INPUT DATA START

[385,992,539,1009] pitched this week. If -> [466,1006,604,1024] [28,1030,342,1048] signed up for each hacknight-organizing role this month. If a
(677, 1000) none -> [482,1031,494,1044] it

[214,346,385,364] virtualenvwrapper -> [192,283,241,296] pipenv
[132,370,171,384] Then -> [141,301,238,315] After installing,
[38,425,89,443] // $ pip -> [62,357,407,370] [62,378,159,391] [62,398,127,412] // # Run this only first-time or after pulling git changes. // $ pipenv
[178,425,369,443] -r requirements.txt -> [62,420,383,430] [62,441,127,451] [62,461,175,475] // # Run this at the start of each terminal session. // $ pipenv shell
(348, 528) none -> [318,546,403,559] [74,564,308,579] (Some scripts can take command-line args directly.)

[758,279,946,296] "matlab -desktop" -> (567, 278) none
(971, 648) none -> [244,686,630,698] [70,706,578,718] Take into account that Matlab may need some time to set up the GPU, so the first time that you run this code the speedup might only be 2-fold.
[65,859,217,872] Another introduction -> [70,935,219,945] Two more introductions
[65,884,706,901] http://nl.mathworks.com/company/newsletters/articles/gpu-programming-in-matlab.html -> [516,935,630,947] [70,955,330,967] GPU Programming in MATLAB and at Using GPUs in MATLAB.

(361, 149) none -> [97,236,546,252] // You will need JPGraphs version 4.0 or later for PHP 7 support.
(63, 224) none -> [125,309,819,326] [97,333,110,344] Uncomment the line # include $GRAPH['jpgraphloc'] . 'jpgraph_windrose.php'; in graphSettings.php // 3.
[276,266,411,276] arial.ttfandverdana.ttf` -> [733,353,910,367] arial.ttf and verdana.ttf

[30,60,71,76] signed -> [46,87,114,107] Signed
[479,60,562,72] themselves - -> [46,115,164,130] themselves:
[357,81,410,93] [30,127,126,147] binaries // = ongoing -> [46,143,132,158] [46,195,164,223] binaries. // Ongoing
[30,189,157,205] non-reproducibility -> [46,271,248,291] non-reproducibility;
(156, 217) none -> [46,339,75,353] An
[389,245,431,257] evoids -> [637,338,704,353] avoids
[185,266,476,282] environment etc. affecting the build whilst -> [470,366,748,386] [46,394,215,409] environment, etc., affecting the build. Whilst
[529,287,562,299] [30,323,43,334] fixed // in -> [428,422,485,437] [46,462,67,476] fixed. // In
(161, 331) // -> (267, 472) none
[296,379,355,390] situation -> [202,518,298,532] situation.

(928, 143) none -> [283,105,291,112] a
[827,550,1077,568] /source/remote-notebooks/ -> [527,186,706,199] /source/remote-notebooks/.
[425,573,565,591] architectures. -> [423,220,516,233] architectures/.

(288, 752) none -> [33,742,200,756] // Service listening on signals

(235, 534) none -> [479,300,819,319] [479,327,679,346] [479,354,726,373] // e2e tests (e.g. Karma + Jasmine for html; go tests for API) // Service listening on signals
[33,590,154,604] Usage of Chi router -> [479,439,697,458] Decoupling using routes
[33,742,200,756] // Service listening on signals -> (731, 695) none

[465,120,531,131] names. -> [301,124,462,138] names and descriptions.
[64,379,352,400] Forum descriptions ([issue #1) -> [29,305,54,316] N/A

INPUT DATA END

Which lines above run from the one containing "(677, 1000) none -> [482,1031,494,1044] it" down to the one containing "arial.ttf and verdana.ttf"? Repeat exactly those, both ends included, and nothing else.

(677, 1000) none -> [482,1031,494,1044] it

[214,346,385,364] virtualenvwrapper -> [192,283,241,296] pipenv
[132,370,171,384] Then -> [141,301,238,315] After installing,
[38,425,89,443] // $ pip -> [62,357,407,370] [62,378,159,391] [62,398,127,412] // # Run this only first-time or after pulling git changes. // $ pipenv
[178,425,369,443] -r requirements.txt -> [62,420,383,430] [62,441,127,451] [62,461,175,475] // # Run this at the start of each terminal session. // $ pipenv shell
(348, 528) none -> [318,546,403,559] [74,564,308,579] (Some scripts can take command-line args directly.)

[758,279,946,296] "matlab -desktop" -> (567, 278) none
(971, 648) none -> [244,686,630,698] [70,706,578,718] Take into account that Matlab may need some time to set up the GPU, so the first time that you run this code the speedup might only be 2-fold.
[65,859,217,872] Another introduction -> [70,935,219,945] Two more introductions
[65,884,706,901] http://nl.mathworks.com/company/newsletters/articles/gpu-programming-in-matlab.html -> [516,935,630,947] [70,955,330,967] GPU Programming in MATLAB and at Using GPUs in MATLAB.

(361, 149) none -> [97,236,546,252] // You will need JPGraphs version 4.0 or later for PHP 7 support.
(63, 224) none -> [125,309,819,326] [97,333,110,344] Uncomment the line # include $GRAPH['jpgraphloc'] . 'jpgraph_windrose.php'; in graphSettings.php // 3.
[276,266,411,276] arial.ttfandverdana.ttf` -> [733,353,910,367] arial.ttf and verdana.ttf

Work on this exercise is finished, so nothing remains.